Я поступил бы так же, но я сожалею, Мосс, и я прошу прощения. И я готов принять то, что ты мне в нем откажешь. Если его у тебя нет для меня, я полагаю, это справедливо.

Моисей. Мозес. Мосс.

Я верю, что если бы мы встретились, мы обнялись бы.

И я очень хочу знать, что было с тобой потом.

Это как бросить бутылку с запиской. Без надежды на ответ. Без надежды даже на то, что она попадет в руки адресата. Просто от невозможности молчать.

Записки сумасшедшего: Другая история

Я был бы рад рассказать другую историю.

Я думаю, что это важно - рассказать о себе невероятное и удивительное. Я хотел бы быть живой книгой в "Живой библиотеке", свидетельствовать, присутствовать в мире явно, отвечать на вопросы, рассказывать о том, что в этом мире возможны самые удивительные вещи.

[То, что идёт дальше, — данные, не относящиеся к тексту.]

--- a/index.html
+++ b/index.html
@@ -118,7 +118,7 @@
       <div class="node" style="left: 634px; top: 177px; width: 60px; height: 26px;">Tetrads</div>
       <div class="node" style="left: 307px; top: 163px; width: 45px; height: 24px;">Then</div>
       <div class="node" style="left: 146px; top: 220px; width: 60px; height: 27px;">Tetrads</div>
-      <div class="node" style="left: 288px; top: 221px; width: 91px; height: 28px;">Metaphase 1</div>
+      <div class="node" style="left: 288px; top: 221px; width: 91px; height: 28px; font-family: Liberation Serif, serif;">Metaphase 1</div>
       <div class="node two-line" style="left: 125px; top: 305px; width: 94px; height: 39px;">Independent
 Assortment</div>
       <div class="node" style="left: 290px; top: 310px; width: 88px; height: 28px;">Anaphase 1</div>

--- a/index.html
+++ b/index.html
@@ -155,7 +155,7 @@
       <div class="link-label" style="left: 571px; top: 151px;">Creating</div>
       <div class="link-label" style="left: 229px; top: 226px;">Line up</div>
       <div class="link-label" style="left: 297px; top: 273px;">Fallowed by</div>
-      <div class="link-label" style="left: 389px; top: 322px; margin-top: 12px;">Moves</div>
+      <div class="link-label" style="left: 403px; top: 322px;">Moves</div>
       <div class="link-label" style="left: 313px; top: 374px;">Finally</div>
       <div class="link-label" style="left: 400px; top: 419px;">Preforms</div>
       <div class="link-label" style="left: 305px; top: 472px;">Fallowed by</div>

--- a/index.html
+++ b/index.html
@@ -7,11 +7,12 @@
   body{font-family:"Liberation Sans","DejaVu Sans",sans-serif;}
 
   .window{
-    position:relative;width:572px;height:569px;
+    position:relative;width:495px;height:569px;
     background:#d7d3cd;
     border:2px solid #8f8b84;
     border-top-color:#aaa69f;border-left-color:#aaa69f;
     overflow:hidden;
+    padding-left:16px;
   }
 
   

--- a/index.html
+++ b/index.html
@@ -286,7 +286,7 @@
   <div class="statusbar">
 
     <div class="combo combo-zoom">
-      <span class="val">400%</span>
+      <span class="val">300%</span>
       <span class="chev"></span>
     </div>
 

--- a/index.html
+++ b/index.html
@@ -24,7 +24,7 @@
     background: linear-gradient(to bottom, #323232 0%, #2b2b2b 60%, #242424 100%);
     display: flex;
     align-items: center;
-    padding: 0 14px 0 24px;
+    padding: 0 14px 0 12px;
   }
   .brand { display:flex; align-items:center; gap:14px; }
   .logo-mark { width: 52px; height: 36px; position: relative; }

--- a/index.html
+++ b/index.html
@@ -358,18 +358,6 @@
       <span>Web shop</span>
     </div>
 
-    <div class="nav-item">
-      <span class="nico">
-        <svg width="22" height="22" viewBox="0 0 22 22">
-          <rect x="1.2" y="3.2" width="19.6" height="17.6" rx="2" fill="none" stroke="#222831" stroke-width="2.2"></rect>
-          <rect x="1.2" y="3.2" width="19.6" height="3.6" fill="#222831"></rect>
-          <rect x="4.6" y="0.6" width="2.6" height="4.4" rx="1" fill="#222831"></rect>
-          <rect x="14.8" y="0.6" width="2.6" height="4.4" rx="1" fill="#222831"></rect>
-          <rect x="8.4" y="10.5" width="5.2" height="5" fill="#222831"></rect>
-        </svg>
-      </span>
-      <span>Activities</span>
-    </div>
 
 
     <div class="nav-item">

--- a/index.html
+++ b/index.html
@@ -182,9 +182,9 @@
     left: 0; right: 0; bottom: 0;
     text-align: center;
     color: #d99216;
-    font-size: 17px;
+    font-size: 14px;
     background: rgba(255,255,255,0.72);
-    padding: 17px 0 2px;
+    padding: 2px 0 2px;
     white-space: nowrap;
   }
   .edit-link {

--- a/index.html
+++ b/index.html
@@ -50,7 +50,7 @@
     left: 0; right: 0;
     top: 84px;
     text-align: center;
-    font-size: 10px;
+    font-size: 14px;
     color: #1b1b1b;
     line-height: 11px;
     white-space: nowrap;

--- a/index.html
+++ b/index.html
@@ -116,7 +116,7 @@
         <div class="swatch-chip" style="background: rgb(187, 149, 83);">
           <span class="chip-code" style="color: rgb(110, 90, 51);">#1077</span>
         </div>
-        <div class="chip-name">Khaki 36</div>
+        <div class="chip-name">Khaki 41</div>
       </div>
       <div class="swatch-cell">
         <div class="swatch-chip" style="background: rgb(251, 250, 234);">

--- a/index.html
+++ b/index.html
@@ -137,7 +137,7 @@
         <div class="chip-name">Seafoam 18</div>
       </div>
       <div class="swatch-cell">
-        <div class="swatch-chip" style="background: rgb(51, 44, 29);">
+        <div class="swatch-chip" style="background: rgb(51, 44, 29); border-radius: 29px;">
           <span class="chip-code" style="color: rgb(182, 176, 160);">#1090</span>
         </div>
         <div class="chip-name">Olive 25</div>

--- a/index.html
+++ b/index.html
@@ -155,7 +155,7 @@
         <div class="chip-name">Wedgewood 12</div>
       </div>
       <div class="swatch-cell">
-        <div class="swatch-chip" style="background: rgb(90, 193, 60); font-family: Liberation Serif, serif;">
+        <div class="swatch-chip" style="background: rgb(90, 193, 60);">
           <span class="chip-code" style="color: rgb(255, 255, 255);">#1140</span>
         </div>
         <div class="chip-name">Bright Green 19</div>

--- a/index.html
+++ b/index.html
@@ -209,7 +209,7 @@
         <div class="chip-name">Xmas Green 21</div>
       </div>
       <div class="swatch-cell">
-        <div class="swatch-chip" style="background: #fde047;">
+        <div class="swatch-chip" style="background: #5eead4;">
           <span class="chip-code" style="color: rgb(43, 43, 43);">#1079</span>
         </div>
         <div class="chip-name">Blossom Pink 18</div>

Но для этого мне нужна была бы совсем другая история.

Хотя, может быть, когда-нибудь я вспомню достаточно мирных дней, чтобы рассказать и о них.

Так эволюционно сложилось, что крепче всего в нас впечатывается страх и боль. Необходимый предохранитель, чтобы мы были осторожны, чтобы мы выжили. Это радость приходится вспоминать нарочно, извлекать из раствора, восстанавливать по крупицам. Страх - всегда рядом. Мы можем даже не замечать его, но он здесь, он незаметно руководит каждым нашим движением. И чтобы добраться до радостей, до мирных бесед и развлечений, до тихих вечеров, до успехов в учебе, до удачных проектов, до тайных поцелуев, приходится пробираться через поля выжженной земли.